Activity: Starting at the first line of the data, print each line verbatim up to and including the line bearing "- Und genau", omitting pictures.
Segment Open
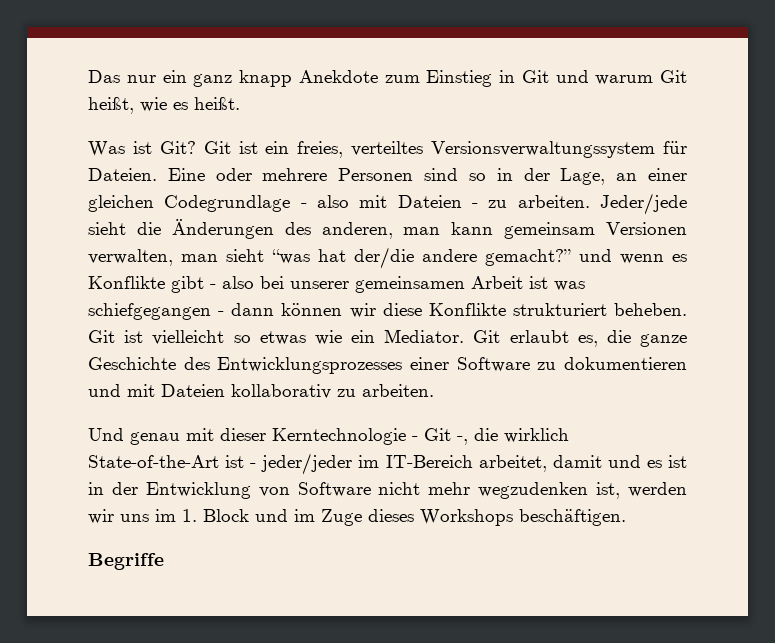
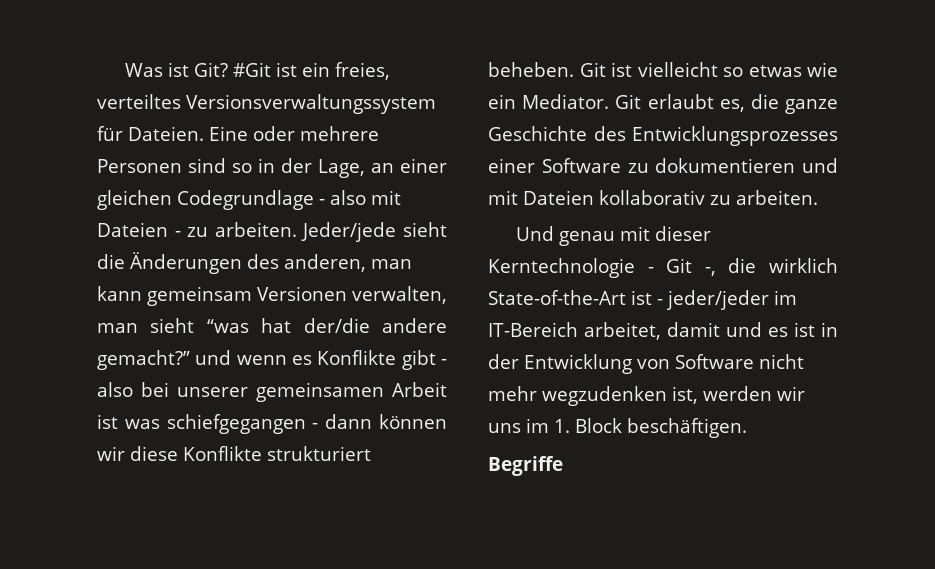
- Das nur ein ganz knapp Anekdote zum Einstieg in Git und warum Git heißt, wie es heißt.
- Git ist ein freies, verteiltes Versionsverwaltungssystem für Dateien.
+ #Git ist ein freies, verteiltes Versionsverwaltungssystem für Dateien.
- Und genau mit dieser Kerntechnologie - Git -, die wirklich State-of-the-Art ist - jeder/jeder im IT-Bereich arbeitet, damit und es ist in der Entwicklung von Software nicht mehr wegzudenken ist, werden wir uns im 1. Block und im Zuge dieses Workshops beschäftigen.
+ Und genau mit dieser Kerntechnologie - Git -, die wirklich State-of-the-Art ist - jeder/jeder im IT-Bereich arbeitet, damit und es ist in der Entwicklung von Software nicht mehr wegzudenken ist, werden wir uns im 1. Block beschäftigen.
Segment Closed
Result below:
- Das nur ein ganz knapp Anekdote zum Einstieg in Git und warum Git heißt, wie es heißt.
- Git ist ein freies, verteiltes Versionsverwaltungssystem für Dateien.
+ #Git ist ein freies, verteiltes Versionsverwaltungssystem für Dateien.
- Und genau mit dieser Kerntechnologie - Git -, die wirklich State-of-the-Art ist - jeder/jeder im IT-Bereich arbeitet, damit und es ist in der Entwicklung von Software nicht mehr wegzudenken ist, werden wir uns im 1. Block und im Zuge dieses Workshops beschäftigen.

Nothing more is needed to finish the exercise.